◆ **About this task**
Locate and copy each line in the data that contains the word "date".

◆ **Records for this exercise**

----

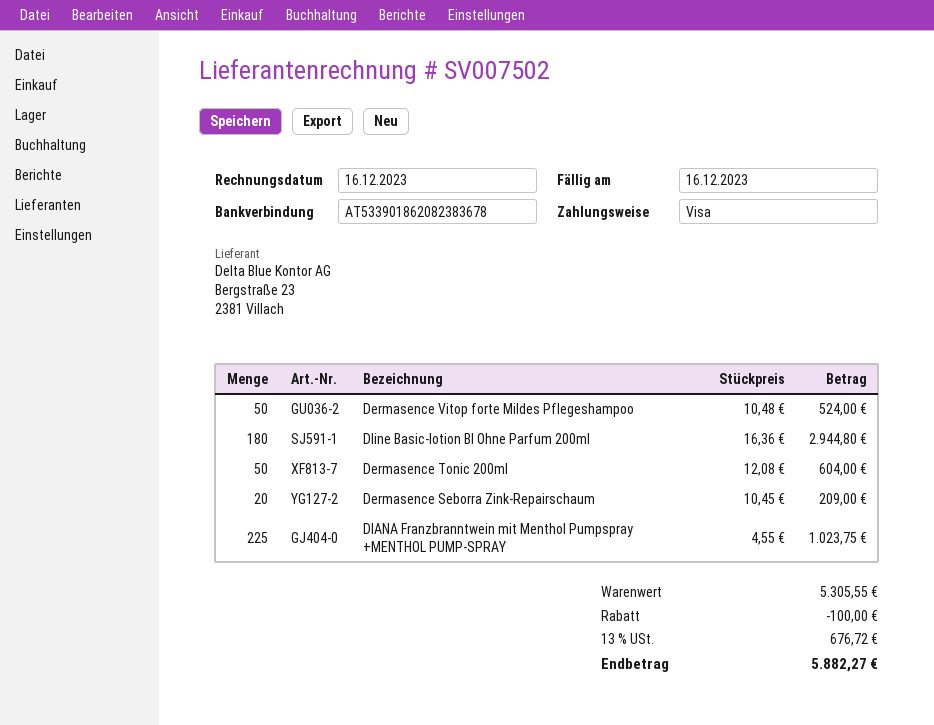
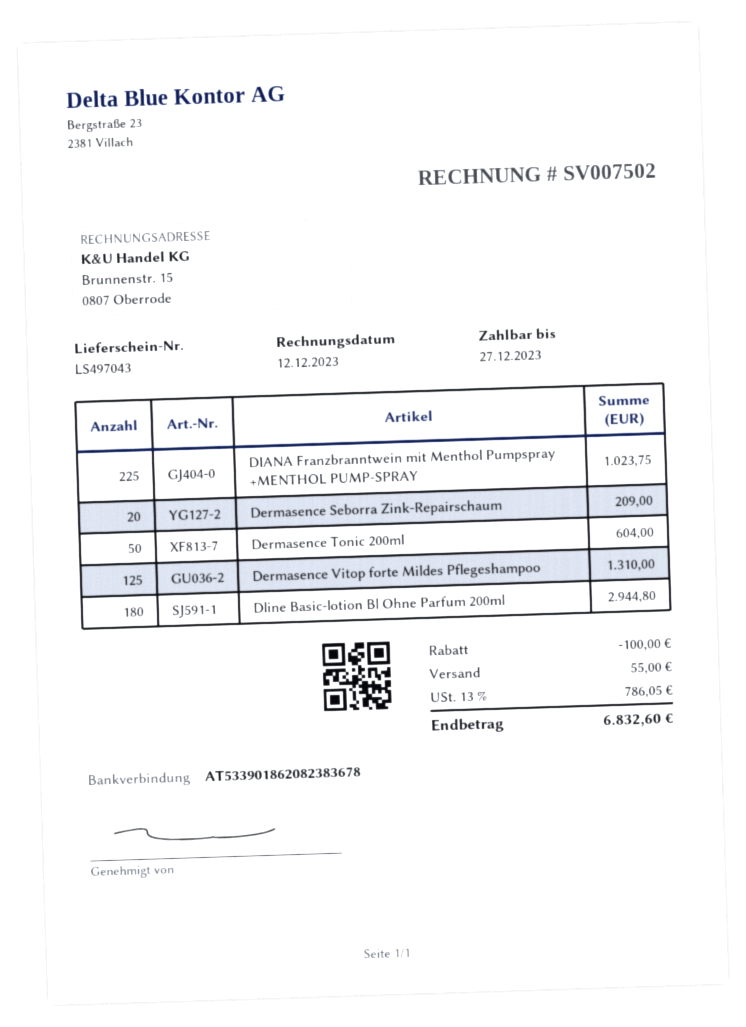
invoice date: 2023-12-16 -> 2023-12-12
due date: 2023-12-16 -> 2023-12-27
Dermasence Vitop forte Mildes Pflegeshampoo: 50 for 524.00 -> 125 for 1310.00
shipping: none -> 55.00
tax: 13% = 676.72 -> 13% = 786.05
total: 5882.27 -> 6832.60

----

◆ **Answer to the problem**
invoice date: 2023-12-16 -> 2023-12-12
due date: 2023-12-16 -> 2023-12-27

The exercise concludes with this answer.